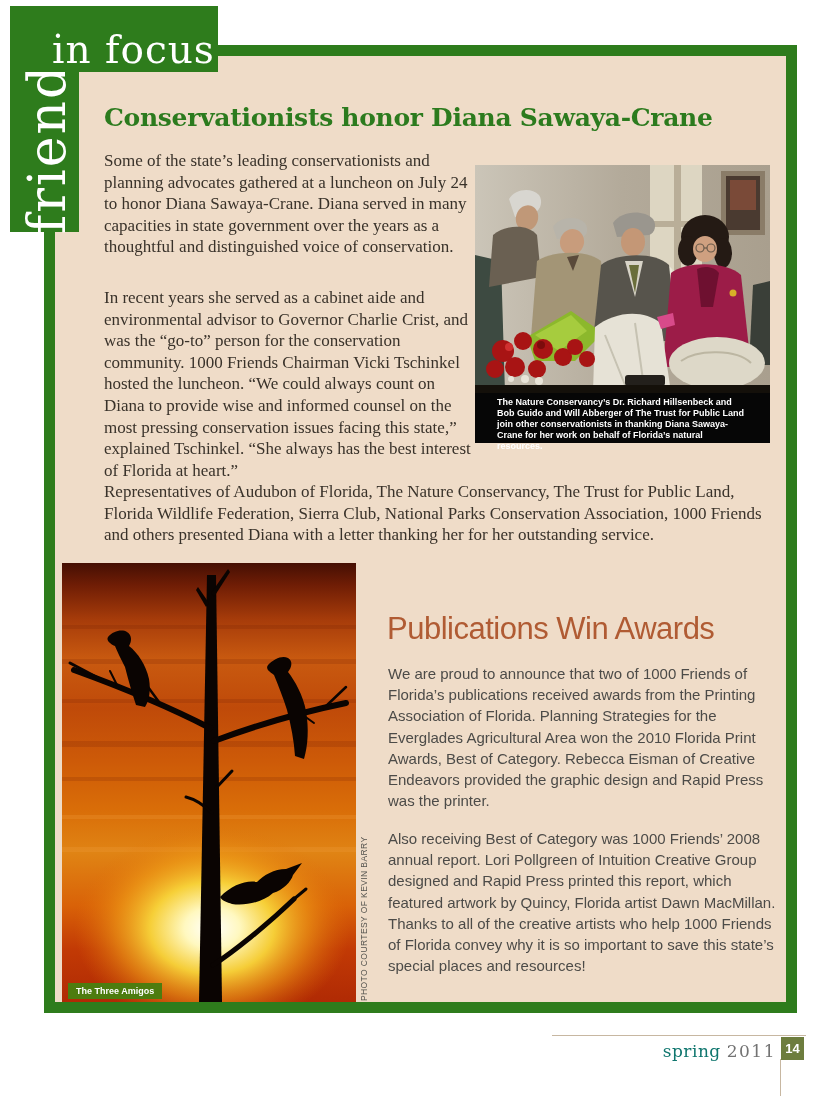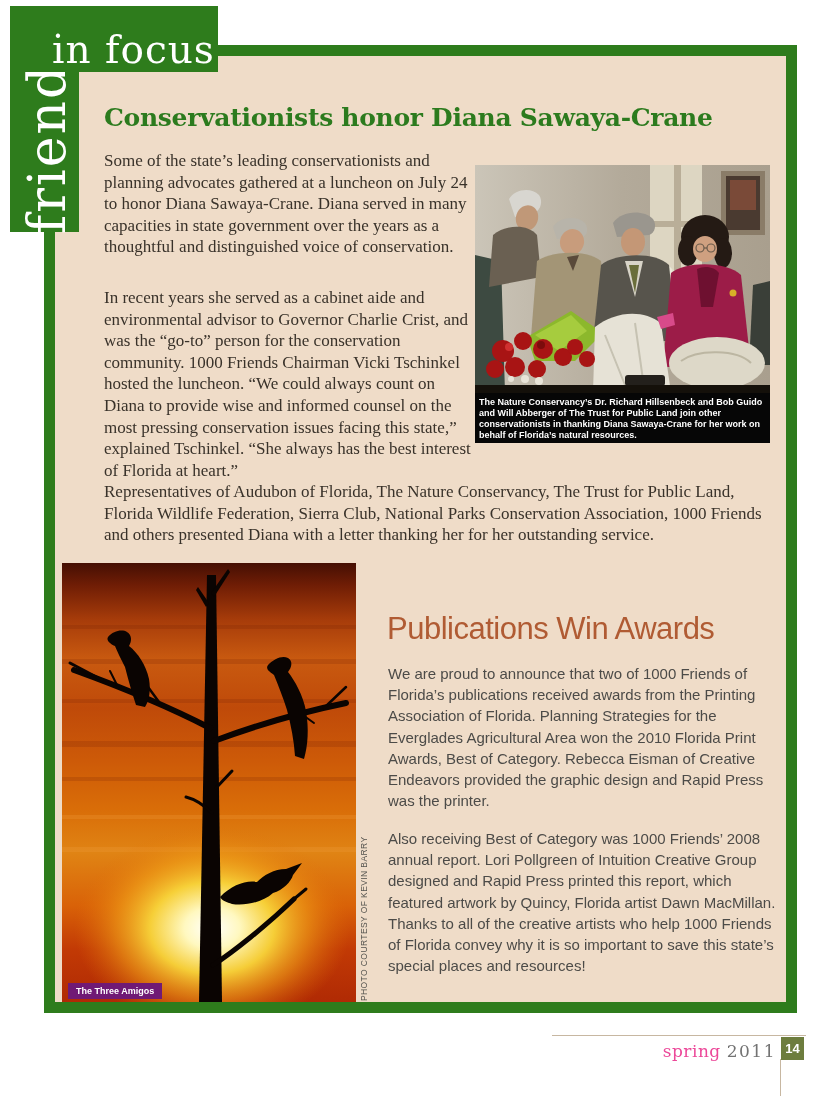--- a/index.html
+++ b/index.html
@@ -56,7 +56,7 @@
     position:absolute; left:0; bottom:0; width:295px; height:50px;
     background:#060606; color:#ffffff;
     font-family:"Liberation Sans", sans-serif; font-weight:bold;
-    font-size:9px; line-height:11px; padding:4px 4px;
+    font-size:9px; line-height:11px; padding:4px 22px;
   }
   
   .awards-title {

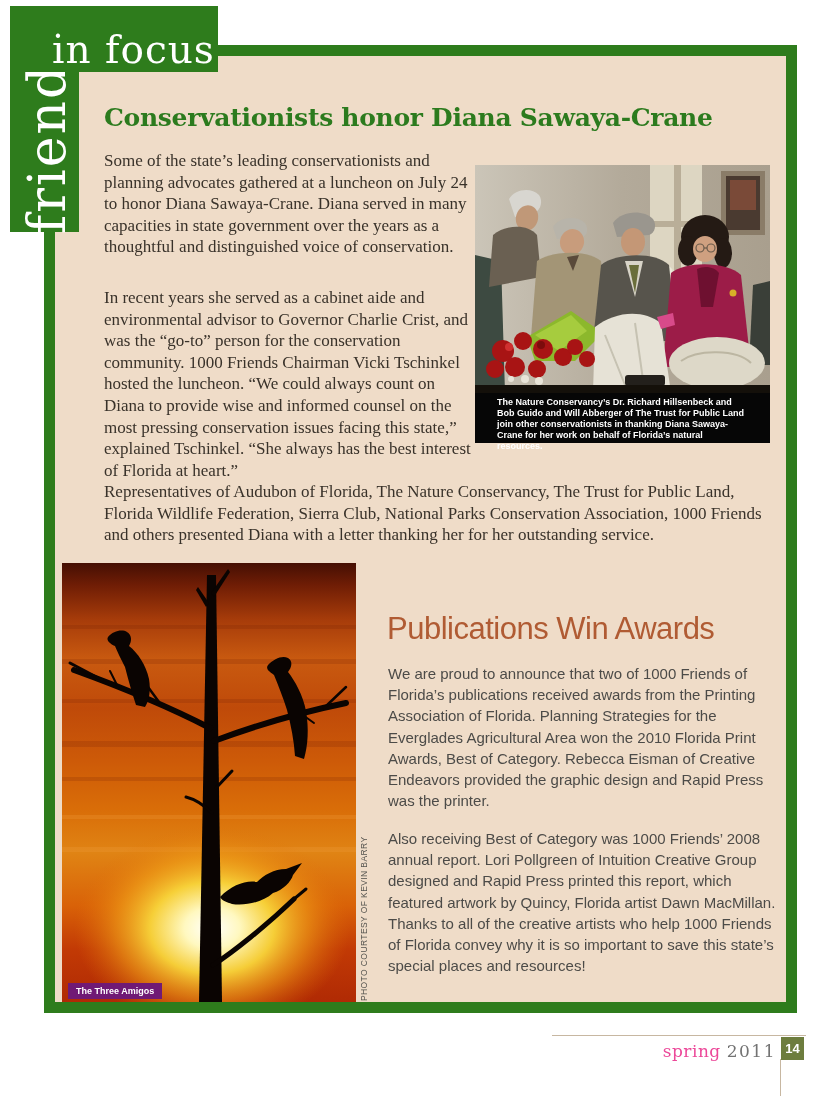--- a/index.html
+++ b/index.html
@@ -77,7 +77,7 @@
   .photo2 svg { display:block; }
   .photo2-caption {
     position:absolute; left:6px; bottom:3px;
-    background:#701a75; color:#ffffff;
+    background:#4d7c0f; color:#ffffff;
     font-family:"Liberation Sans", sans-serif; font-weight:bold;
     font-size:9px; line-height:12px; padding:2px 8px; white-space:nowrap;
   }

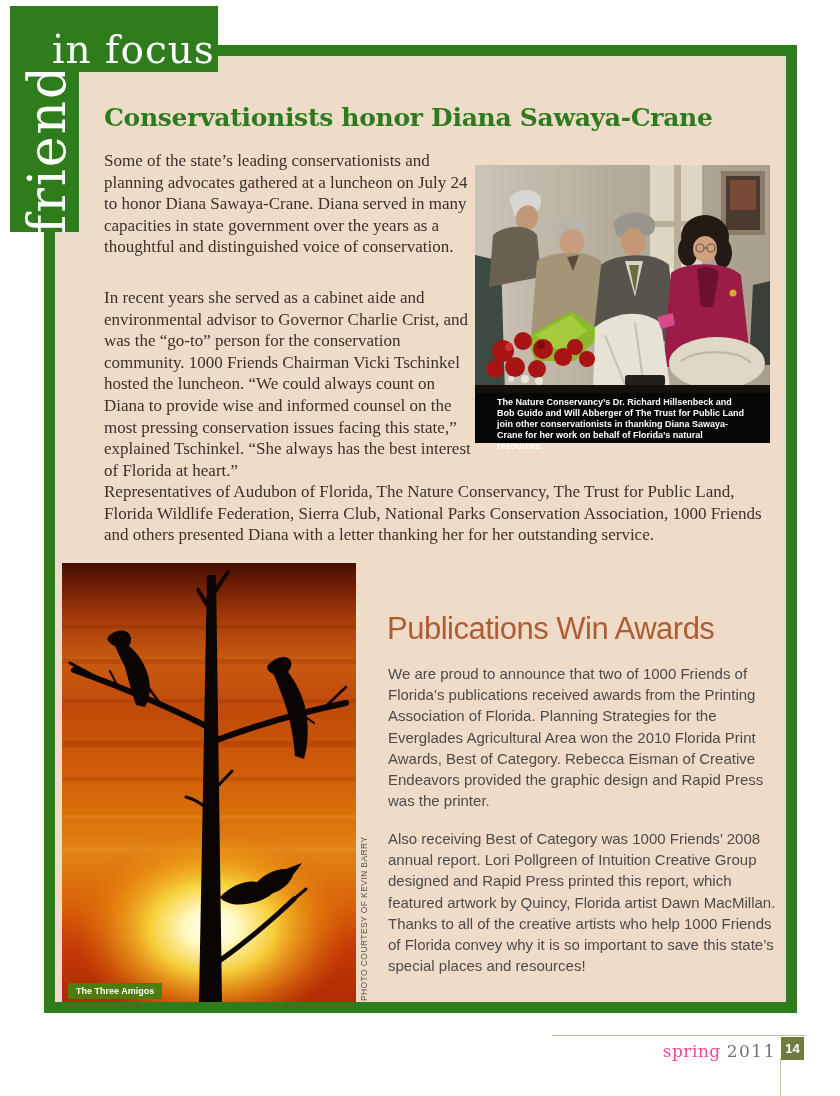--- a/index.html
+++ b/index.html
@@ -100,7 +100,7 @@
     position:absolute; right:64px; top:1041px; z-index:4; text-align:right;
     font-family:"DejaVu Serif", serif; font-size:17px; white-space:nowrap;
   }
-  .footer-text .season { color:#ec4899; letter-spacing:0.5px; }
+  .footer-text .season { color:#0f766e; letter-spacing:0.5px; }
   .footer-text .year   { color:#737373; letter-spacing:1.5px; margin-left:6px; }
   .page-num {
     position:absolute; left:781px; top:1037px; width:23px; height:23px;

********

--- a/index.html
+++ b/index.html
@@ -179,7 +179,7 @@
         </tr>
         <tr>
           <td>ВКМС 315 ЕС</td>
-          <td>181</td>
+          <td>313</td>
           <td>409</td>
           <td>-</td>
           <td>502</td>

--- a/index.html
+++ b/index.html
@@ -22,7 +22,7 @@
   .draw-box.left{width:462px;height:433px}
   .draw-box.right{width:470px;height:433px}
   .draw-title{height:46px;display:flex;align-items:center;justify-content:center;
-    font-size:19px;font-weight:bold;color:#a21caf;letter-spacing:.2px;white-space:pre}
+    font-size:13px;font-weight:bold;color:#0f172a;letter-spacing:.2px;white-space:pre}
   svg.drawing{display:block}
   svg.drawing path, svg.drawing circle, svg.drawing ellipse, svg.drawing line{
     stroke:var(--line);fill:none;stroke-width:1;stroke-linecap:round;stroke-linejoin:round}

********

| WHAT IS BEING ASKED |
Only lines containing the word "right" should be copied from the material above.

| EXERCISE ANSWER |
     position:absolute; right:64px; top:1041px; z-index:4; text-align:right;
   .draw-box.right{width:470px;height:433px}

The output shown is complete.